= WHAT TO PRODUCE =
Output every line below as it stands, dropping only the images.
═══ SUPPLIED RECORDS
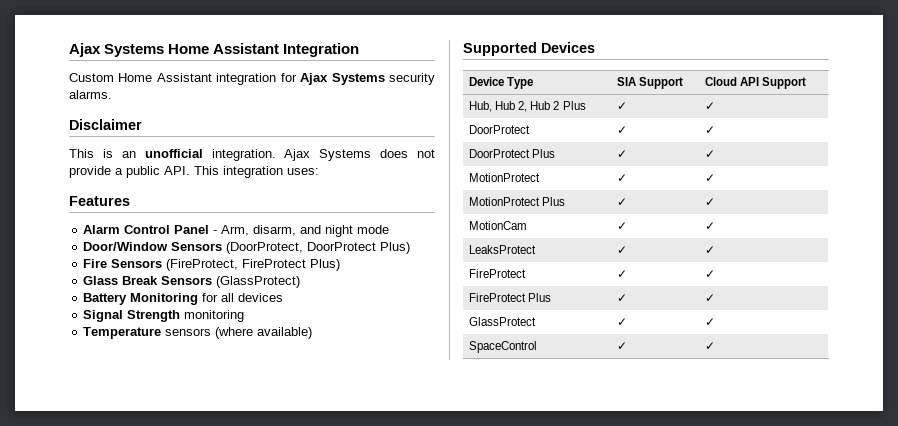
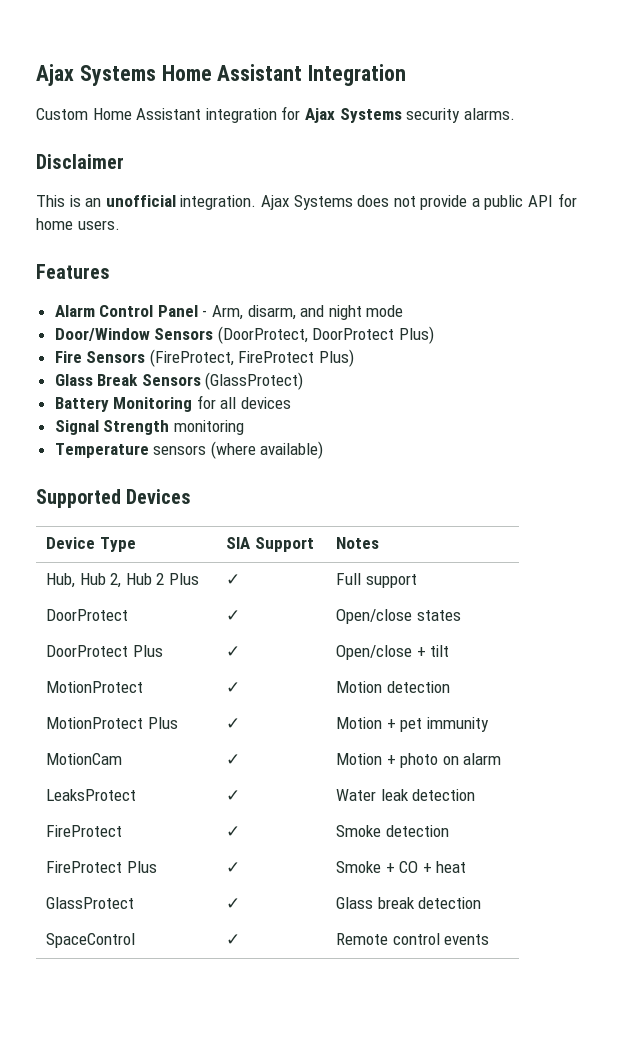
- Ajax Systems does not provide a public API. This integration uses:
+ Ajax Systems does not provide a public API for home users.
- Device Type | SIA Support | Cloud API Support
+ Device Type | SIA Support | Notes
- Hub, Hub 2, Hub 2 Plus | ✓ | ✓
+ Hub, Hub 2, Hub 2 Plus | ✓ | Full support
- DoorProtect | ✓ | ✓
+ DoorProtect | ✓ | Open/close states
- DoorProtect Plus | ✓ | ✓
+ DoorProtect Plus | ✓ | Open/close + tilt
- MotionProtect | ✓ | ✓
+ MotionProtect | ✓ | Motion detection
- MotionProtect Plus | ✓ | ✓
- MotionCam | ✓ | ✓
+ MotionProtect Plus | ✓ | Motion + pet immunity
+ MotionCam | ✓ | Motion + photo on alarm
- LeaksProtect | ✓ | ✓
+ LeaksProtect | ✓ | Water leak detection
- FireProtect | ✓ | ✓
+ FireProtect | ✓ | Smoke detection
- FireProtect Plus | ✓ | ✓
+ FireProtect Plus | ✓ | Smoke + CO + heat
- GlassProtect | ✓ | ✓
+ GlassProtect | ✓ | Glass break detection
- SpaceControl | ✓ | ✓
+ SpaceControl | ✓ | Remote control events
══════
= RESULT OF THIS TASK =
- Ajax Systems does not provide a public API. This integration uses:
+ Ajax Systems does not provide a public API for home users.
- Device Type | SIA Support | Cloud API Support
+ Device Type | SIA Support | Notes
- Hub, Hub 2, Hub 2 Plus | ✓ | ✓
+ Hub, Hub 2, Hub 2 Plus | ✓ | Full support
- DoorProtect | ✓ | ✓
+ DoorProtect | ✓ | Open/close states
- DoorProtect Plus | ✓ | ✓
+ DoorProtect Plus | ✓ | Open/close + tilt
- MotionProtect | ✓ | ✓
+ MotionProtect | ✓ | Motion detection
- MotionProtect Plus | ✓ | ✓
- MotionCam | ✓ | ✓
+ MotionProtect Plus | ✓ | Motion + pet immunity
+ MotionCam | ✓ | Motion + photo on alarm
- LeaksProtect | ✓ | ✓
+ LeaksProtect | ✓ | Water leak detection
- FireProtect | ✓ | ✓
+ FireProtect | ✓ | Smoke detection
- FireProtect Plus | ✓ | ✓
+ FireProtect Plus | ✓ | Smoke + CO + heat
- GlassProtect | ✓ | ✓
+ GlassProtect | ✓ | Glass break detection
- SpaceControl | ✓ | ✓
+ SpaceControl | ✓ | Remote control events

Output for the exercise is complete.